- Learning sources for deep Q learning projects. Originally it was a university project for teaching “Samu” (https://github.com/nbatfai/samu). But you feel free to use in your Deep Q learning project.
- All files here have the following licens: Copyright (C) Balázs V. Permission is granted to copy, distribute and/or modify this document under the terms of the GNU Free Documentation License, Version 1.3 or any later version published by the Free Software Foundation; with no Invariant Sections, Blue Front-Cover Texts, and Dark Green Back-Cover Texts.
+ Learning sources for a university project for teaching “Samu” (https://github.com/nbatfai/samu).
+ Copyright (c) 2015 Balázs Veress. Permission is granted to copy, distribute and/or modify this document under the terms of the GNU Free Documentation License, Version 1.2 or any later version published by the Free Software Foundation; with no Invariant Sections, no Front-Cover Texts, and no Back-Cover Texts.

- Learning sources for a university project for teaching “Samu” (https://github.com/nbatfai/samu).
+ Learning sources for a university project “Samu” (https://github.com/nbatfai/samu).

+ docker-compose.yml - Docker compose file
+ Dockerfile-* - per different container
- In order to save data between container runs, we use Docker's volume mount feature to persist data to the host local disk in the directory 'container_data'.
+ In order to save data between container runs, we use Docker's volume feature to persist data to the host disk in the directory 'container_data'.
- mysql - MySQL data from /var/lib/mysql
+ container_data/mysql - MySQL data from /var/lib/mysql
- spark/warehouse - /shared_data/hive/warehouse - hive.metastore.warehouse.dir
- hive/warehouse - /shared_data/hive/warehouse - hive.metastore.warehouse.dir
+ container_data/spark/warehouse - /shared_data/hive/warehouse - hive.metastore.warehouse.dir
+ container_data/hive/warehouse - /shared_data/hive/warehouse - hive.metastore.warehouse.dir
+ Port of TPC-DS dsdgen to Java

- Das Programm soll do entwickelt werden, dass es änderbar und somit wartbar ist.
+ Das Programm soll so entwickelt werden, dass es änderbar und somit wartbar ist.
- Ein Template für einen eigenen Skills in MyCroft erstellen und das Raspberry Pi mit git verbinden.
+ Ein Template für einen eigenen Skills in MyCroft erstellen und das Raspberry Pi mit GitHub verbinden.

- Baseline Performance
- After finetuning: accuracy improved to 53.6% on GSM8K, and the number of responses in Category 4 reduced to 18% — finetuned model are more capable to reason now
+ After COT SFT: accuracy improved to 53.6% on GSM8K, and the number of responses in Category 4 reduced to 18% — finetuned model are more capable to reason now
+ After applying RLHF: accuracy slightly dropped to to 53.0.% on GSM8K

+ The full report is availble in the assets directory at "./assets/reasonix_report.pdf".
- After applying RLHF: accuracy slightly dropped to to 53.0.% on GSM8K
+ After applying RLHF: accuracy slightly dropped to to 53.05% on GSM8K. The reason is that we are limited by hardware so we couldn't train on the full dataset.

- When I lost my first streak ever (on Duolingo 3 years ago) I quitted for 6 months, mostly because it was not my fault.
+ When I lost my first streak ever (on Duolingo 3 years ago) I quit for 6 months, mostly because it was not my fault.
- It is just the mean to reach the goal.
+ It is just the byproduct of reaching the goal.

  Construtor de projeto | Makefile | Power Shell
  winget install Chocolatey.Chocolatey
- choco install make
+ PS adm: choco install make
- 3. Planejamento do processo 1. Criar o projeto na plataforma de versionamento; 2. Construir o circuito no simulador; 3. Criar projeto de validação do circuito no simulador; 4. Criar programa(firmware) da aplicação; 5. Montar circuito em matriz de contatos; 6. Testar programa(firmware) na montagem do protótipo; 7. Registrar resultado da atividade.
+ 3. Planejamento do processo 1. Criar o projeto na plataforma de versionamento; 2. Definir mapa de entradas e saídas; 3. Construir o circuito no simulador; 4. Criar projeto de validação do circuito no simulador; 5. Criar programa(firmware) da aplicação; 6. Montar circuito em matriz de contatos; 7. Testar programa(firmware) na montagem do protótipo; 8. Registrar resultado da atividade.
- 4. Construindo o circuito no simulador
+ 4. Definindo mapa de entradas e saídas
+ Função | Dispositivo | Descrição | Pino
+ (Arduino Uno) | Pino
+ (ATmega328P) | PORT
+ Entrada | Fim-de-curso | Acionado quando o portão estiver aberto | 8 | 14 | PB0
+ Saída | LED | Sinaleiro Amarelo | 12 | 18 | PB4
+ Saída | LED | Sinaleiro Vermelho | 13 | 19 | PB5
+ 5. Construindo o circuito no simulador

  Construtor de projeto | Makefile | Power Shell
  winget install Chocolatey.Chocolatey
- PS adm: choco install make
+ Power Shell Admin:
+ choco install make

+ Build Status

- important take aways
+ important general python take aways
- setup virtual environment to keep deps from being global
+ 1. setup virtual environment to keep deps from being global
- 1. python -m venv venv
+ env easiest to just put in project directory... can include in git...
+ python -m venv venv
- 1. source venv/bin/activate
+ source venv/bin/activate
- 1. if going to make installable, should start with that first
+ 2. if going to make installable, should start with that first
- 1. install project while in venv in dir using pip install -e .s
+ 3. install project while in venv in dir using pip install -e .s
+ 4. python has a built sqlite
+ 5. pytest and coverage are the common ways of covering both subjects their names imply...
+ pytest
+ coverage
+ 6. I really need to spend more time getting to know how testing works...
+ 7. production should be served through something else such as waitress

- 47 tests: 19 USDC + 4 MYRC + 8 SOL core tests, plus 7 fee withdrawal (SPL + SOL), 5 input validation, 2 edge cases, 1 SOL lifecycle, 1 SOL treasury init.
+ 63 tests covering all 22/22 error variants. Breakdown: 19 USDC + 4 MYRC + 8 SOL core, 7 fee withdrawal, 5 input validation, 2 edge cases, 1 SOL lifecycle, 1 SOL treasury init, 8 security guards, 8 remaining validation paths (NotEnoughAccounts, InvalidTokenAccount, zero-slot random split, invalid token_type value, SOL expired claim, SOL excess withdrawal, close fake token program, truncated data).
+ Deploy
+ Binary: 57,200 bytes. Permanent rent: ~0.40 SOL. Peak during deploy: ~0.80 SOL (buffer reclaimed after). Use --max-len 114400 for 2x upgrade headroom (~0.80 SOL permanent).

********************

■ **Problem to work on**
Give a word-for-word copy of the records.

■ **Answer area**
- Learning sources for deep Q learning projects. Originally it was a university project for teaching “Samu” (https://github.com/nbatfai/samu). But you feel free to use in your Deep Q learning project.
- All files here have the following licens: Copyright (C) Balázs V. Permission is granted to copy, distribute and/or modify this document under the terms of the GNU Free Documentation License, Version 1.3 or any later version published by the Free Software Foundation; with no Invariant Sections, Blue Front-Cover Texts, and Dark Green Back-Cover Texts.
+ Learning sources for a university project for teaching “Samu” (https://github.com/nbatfai/samu).
+ Copyright (c) 2015 Balázs Veress. Permission is granted to copy, distribute and/or modify this document under the terms of the GNU Free Documentation License, Version 1.2 or any later version published by the Free Software Foundation; with no Invariant Sections, no Front-Cover Texts, and no Back-Cover Texts.

- Learning sources for a university project for teaching “Samu” (https://github.com/nbatfai/samu).
+ Learning sources for a university project “Samu” (https://github.com/nbatfai/samu).

+ docker-compose.yml - Docker compose file
+ Dockerfile-* - per different container
- In order to save data between container runs, we use Docker's volume mount feature to persist data to the host local disk in the directory 'container_data'.
+ In order to save data between container runs, we use Docker's volume feature to persist data to the host disk in the directory 'container_data'.
- mysql - MySQL data from /var/lib/mysql
+ container_data/mysql - MySQL data from /var/lib/mysql
- spark/warehouse - /shared_data/hive/warehouse - hive.metastore.warehouse.dir
- hive/warehouse - /shared_data/hive/warehouse - hive.metastore.warehouse.dir
+ container_data/spark/warehouse - /shared_data/hive/warehouse - hive.metastore.warehouse.dir
+ container_data/hive/warehouse - /shared_data/hive/warehouse - hive.metastore.warehouse.dir
+ Port of TPC-DS dsdgen to Java

- Das Programm soll do entwickelt werden, dass es änderbar und somit wartbar ist.
+ Das Programm soll so entwickelt werden, dass es änderbar und somit wartbar ist.
- Ein Template für einen eigenen Skills in MyCroft erstellen und das Raspberry Pi mit git verbinden.
+ Ein Template für einen eigenen Skills in MyCroft erstellen und das Raspberry Pi mit GitHub verbinden.

- Baseline Performance
- After finetuning: accuracy improved to 53.6% on GSM8K, and the number of responses in Category 4 reduced to 18% — finetuned model are more capable to reason now
+ After COT SFT: accuracy improved to 53.6% on GSM8K, and the number of responses in Category 4 reduced to 18% — finetuned model are more capable to reason now
+ After applying RLHF: accuracy slightly dropped to to 53.0.% on GSM8K

+ The full report is availble in the assets directory at "./assets/reasonix_report.pdf".
- After applying RLHF: accuracy slightly dropped to to 53.0.% on GSM8K
+ After applying RLHF: accuracy slightly dropped to to 53.05% on GSM8K. The reason is that we are limited by hardware so we couldn't train on the full dataset.

- When I lost my first streak ever (on Duolingo 3 years ago) I quitted for 6 months, mostly because it was not my fault.
+ When I lost my first streak ever (on Duolingo 3 years ago) I quit for 6 months, mostly because it was not my fault.
- It is just the mean to reach the goal.
+ It is just the byproduct of reaching the goal.

  Construtor de projeto | Makefile | Power Shell
  winget install Chocolatey.Chocolatey
- choco install make
+ PS adm: choco install make
- 3. Planejamento do processo 1. Criar o projeto na plataforma de versionamento; 2. Construir o circuito no simulador; 3. Criar projeto de validação do circuito no simulador; 4. Criar programa(firmware) da aplicação; 5. Montar circuito em matriz de contatos; 6. Testar programa(firmware) na montagem do protótipo; 7. Registrar resultado da atividade.
+ 3. Planejamento do processo 1. Criar o projeto na plataforma de versionamento; 2. Definir mapa de entradas e saídas; 3. Construir o circuito no simulador; 4. Criar projeto de validação do circuito no simulador; 5. Criar programa(firmware) da aplicação; 6. Montar circuito em matriz de contatos; 7. Testar programa(firmware) na montagem do protótipo; 8. Registrar resultado da atividade.
- 4. Construindo o circuito no simulador
+ 4. Definindo mapa de entradas e saídas
+ Função | Dispositivo | Descrição | Pino
+ (Arduino Uno) | Pino
+ (ATmega328P) | PORT
+ Entrada | Fim-de-curso | Acionado quando o portão estiver aberto | 8 | 14 | PB0
+ Saída | LED | Sinaleiro Amarelo | 12 | 18 | PB4
+ Saída | LED | Sinaleiro Vermelho | 13 | 19 | PB5
+ 5. Construindo o circuito no simulador

  Construtor de projeto | Makefile | Power Shell
  winget install Chocolatey.Chocolatey
- PS adm: choco install make
+ Power Shell Admin:
+ choco install make

+ Build Status

- important take aways
+ important general python take aways
- setup virtual environment to keep deps from being global
+ 1. setup virtual environment to keep deps from being global
- 1. python -m venv venv
+ env easiest to just put in project directory... can include in git...
+ python -m venv venv
- 1. source venv/bin/activate
+ source venv/bin/activate
- 1. if going to make installable, should start with that first
+ 2. if going to make installable, should start with that first
- 1. install project while in venv in dir using pip install -e .s
+ 3. install project while in venv in dir using pip install -e .s
+ 4. python has a built sqlite
+ 5. pytest and coverage are the common ways of covering both subjects their names imply...
+ pytest
+ coverage
+ 6. I really need to spend more time getting to know how testing works...
+ 7. production should be served through something else such as waitress

- 47 tests: 19 USDC + 4 MYRC + 8 SOL core tests, plus 7 fee withdrawal (SPL + SOL), 5 input validation, 2 edge cases, 1 SOL lifecycle, 1 SOL treasury init.
+ 63 tests covering all 22/22 error variants. Breakdown: 19 USDC + 4 MYRC + 8 SOL core, 7 fee withdrawal, 5 input validation, 2 edge cases, 1 SOL lifecycle, 1 SOL treasury init, 8 security guards, 8 remaining validation paths (NotEnoughAccounts, InvalidTokenAccount, zero-slot random split, invalid token_type value, SOL expired claim, SOL excess withdrawal, close fake token program, truncated data).
+ Deploy
+ Binary: 57,200 bytes. Permanent rent: ~0.40 SOL. Peak during deploy: ~0.80 SOL (buffer reclaimed after). Use --max-len 114400 for 2x upgrade headroom (~0.80 SOL permanent).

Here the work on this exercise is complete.